Within the Slavyansko-Temryuk petroleum zone (terrigenous deposits), seismic STA were used in combination with the VP-IP attribute (based on resistivity exploration data) to predict the reservoir permeability and porosity of Chokrak III1 deposits. Charts of the reservoir properties were plotted based on seismic exploration data, and a chart of the porosity factor was plotted based on a combination of seismic and resistivity exploration (Fig. 6). The data yielded new patterns in the distribution of zones with high permeability and porosity.

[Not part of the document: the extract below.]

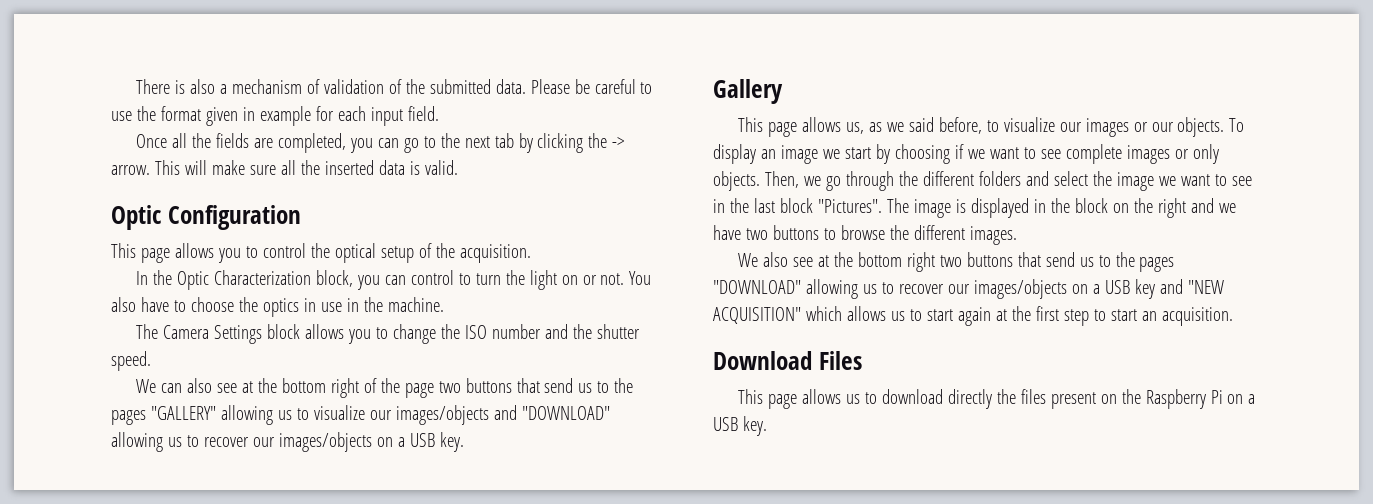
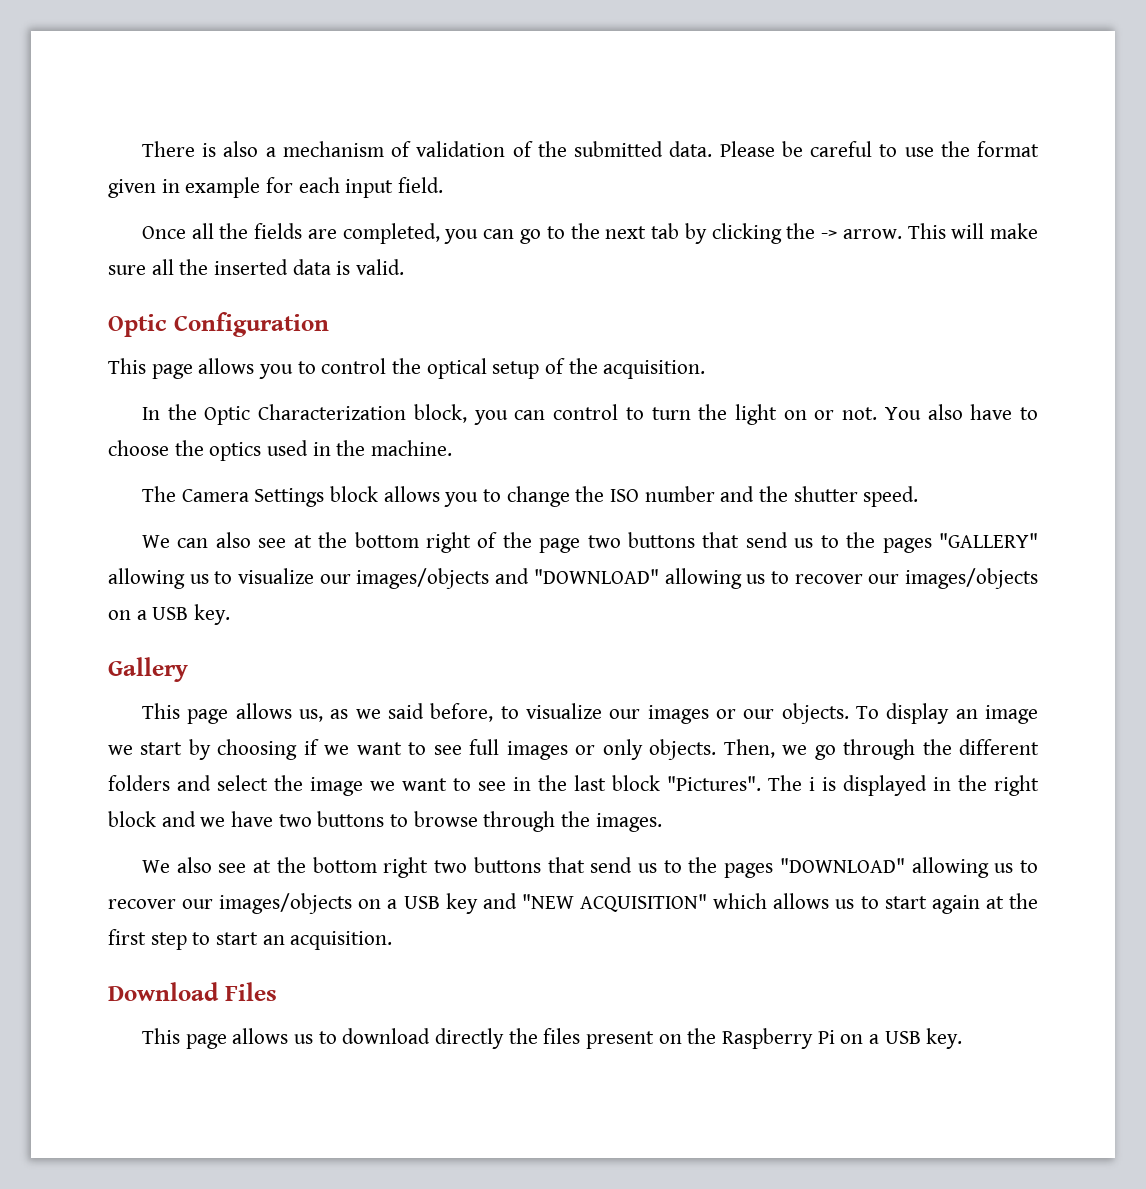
[303,298,342,312] in use -> [267,440,309,456] used
[1065,144,1122,164] complete -> [469,739,500,755] full
[913,199,951,218] image -> [809,777,815,791] i
[1074,198,1186,218] block on the right -> [994,775,1039,796] [108,811,156,827] right block
[889,225,965,240] the different -> [483,811,591,832] through the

These results indicated that the innovative CSVE technology based on both seismic data and a combination of geophysical methods is highly effective for an extremely wide range of seismic geologic conditions. The CSVE technology is a new and little-known technology; accordingly, it is worth noting that its use is recommended in the "Recommended Practices for the Use of Seismic Exploration (2D and 3D) Data for Estimating Oil and Gas Reserves" approved by the Russian Federation Ministry of Natural Resources and endorsed by the State Reserves Committee in 2006.


Fig. 6. A) chart of the porosity factor of Chokrak III1 deposits based on seismic data; B) chart of the porosity factor of Chokrak III1 deposits based on a combination of seismic and resistivity exploration; C) chart of the permeability factor of Chokrak III1 deposits based on seismic data.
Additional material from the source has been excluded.